### Required action
Lines with "data": state how many there are in the records below, and nothing else.

### Provided entries

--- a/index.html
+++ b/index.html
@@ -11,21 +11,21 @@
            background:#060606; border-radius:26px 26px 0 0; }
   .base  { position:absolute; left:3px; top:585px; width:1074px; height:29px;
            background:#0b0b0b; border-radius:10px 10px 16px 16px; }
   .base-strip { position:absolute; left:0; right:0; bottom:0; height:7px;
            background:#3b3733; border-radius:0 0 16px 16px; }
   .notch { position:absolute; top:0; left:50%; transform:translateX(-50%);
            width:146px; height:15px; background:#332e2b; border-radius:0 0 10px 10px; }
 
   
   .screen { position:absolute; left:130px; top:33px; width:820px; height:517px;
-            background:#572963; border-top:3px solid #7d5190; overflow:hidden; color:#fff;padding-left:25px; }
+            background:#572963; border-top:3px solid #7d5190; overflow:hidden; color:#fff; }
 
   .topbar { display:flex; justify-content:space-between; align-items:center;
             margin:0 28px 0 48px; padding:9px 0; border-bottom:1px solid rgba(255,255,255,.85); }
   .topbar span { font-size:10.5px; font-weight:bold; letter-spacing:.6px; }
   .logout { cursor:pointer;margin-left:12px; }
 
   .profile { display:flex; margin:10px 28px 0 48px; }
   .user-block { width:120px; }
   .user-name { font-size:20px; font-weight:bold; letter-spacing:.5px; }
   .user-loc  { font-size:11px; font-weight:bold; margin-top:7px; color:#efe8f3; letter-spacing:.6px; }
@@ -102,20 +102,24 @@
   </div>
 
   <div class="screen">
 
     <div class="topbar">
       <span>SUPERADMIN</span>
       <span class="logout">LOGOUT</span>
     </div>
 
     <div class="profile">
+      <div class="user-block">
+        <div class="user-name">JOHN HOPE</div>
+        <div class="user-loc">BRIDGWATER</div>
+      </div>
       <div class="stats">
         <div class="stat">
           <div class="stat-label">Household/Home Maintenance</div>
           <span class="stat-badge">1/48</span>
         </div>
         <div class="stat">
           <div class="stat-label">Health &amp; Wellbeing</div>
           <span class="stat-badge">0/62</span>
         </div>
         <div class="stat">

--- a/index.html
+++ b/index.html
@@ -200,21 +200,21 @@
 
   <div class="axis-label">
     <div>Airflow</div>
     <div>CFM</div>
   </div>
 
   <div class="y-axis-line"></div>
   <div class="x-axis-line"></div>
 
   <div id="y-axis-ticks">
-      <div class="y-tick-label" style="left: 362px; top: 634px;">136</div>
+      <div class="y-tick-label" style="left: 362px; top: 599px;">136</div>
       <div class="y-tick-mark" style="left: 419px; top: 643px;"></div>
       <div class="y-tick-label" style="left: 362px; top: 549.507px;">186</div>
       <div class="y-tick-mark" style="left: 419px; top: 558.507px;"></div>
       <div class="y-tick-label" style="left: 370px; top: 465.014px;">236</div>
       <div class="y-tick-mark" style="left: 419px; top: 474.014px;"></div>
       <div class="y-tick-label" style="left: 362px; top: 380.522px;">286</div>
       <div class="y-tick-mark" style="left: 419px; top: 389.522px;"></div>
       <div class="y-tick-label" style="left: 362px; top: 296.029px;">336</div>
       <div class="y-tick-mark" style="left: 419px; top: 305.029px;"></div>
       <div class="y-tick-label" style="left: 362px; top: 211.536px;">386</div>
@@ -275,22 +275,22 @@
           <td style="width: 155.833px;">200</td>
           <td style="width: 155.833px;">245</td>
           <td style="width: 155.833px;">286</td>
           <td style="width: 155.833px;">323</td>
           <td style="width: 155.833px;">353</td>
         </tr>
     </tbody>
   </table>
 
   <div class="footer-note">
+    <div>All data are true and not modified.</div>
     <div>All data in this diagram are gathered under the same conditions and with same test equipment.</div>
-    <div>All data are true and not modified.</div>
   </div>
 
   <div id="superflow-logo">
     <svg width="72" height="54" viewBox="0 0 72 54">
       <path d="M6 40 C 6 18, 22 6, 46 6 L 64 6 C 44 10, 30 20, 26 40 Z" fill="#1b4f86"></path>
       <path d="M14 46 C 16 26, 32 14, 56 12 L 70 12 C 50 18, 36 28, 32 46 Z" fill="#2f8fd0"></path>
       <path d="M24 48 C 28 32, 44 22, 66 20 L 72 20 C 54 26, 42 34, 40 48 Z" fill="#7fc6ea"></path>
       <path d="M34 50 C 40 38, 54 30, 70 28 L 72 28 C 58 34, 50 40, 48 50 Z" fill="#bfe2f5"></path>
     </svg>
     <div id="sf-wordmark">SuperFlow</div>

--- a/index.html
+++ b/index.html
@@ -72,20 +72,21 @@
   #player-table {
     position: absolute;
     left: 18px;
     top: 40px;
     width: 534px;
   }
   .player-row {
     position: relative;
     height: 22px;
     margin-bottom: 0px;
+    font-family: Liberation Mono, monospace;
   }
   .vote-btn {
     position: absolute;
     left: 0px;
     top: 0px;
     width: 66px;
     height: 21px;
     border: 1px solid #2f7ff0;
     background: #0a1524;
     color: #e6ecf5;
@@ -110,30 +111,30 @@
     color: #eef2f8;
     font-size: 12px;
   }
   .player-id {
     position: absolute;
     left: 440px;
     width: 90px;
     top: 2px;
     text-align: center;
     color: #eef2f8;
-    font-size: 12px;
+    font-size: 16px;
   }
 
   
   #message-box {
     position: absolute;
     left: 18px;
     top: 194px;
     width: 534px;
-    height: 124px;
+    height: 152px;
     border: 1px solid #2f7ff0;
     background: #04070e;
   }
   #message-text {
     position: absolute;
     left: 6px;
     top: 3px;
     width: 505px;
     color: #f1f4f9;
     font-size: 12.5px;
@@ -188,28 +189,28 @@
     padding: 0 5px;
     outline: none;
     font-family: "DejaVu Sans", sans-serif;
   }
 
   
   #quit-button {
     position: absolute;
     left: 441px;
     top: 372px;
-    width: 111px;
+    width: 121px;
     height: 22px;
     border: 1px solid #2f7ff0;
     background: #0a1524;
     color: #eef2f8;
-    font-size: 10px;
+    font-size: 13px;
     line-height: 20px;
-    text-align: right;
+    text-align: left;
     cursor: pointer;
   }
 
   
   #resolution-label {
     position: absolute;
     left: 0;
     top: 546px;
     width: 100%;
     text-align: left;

### Output of the exercise
3